* [WHAT YOU ARE ASKED TO DO]
For the data below, please report each line where the word "filtro" is found.
BEGIN
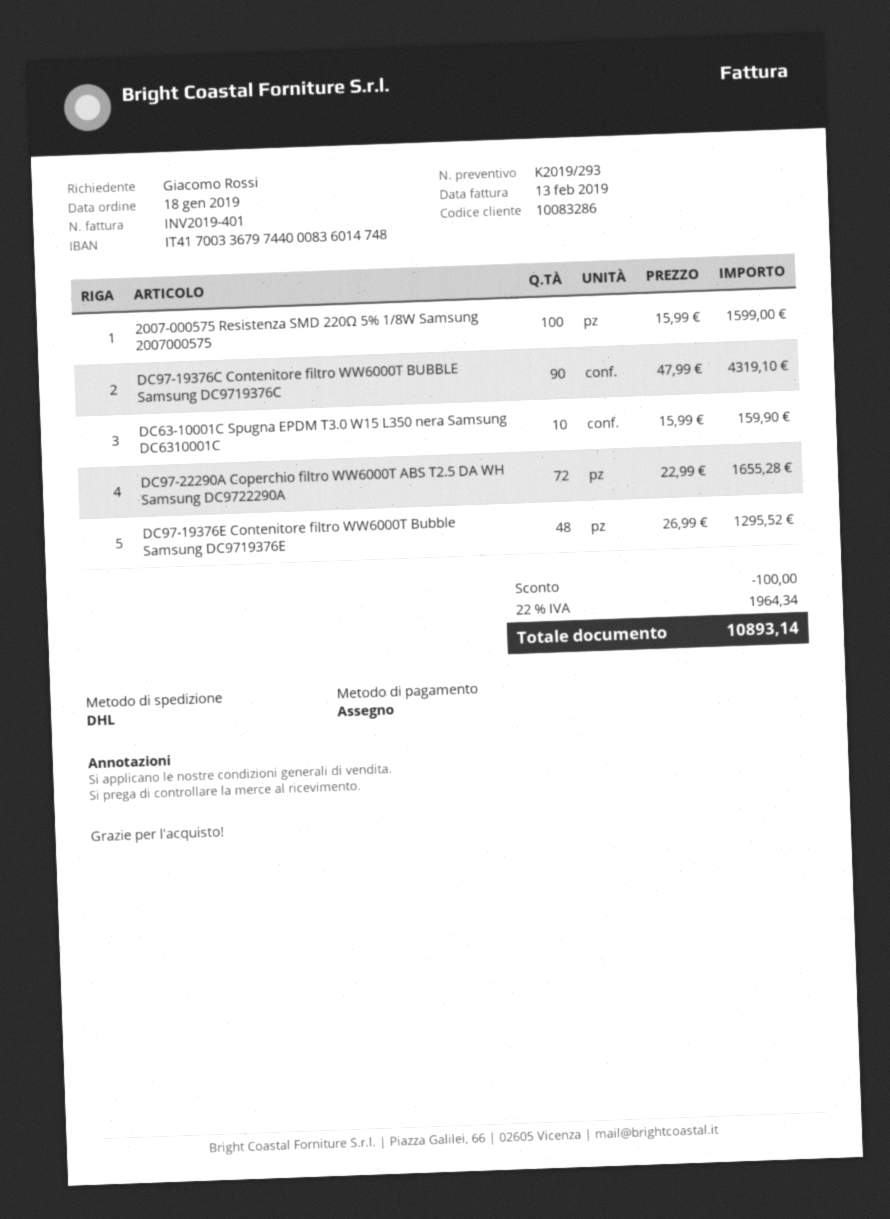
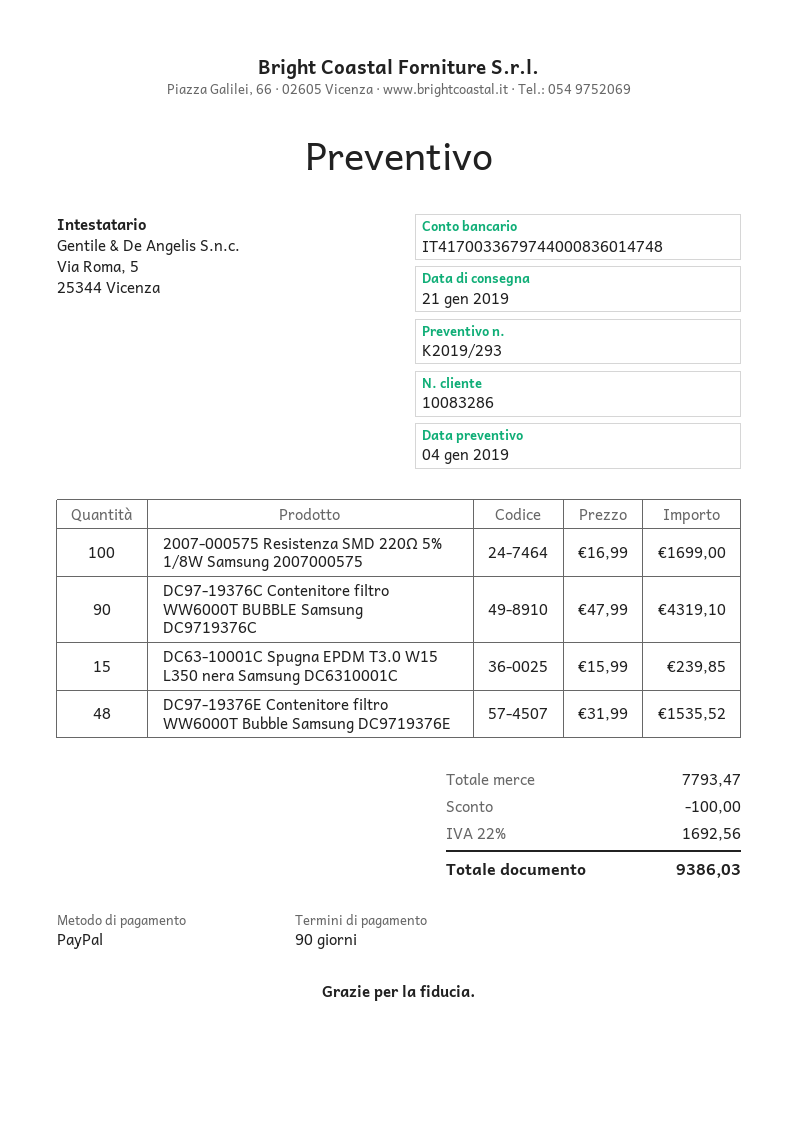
payment method: cheque -> PayPal
2007-000575 Resistenza SMD 220Ω 5% 1/8W Samsung 2007000575: 100 x 15.99 = 1599.00 -> 100 x 16.99 = 1699.00
DC63-10001C Spugna EPDM T3.0 W15 L350 nera Samsung DC6310001C: 10 x 15.99 = 159.90 -> 15 x 15.99 = 239.85
DC97-22290A Coperchio filtro WW6000T ABS T2.5 DA WH Samsung DC9722290A: 72 x 22.99 = 1655.28 -> none
DC97-19376E Contenitore filtro WW6000T Bubble Samsung DC9719376E: 48 x 26.99 = 1295.52 -> 48 x 31.99 = 1535.52
tax: 22% = 1964.34 -> 22% = 1692.56
total: 10893.14 -> 9386.03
END
* [SOLUTION TO THE PROBLEM]
DC97-22290A Coperchio filtro WW6000T ABS T2.5 DA WH Samsung DC9722290A: 72 x 22.99 = 1655.28 -> none
DC97-19376E Contenitore filtro WW6000T Bubble Samsung DC9719376E: 48 x 26.99 = 1295.52 -> 48 x 31.99 = 1535.52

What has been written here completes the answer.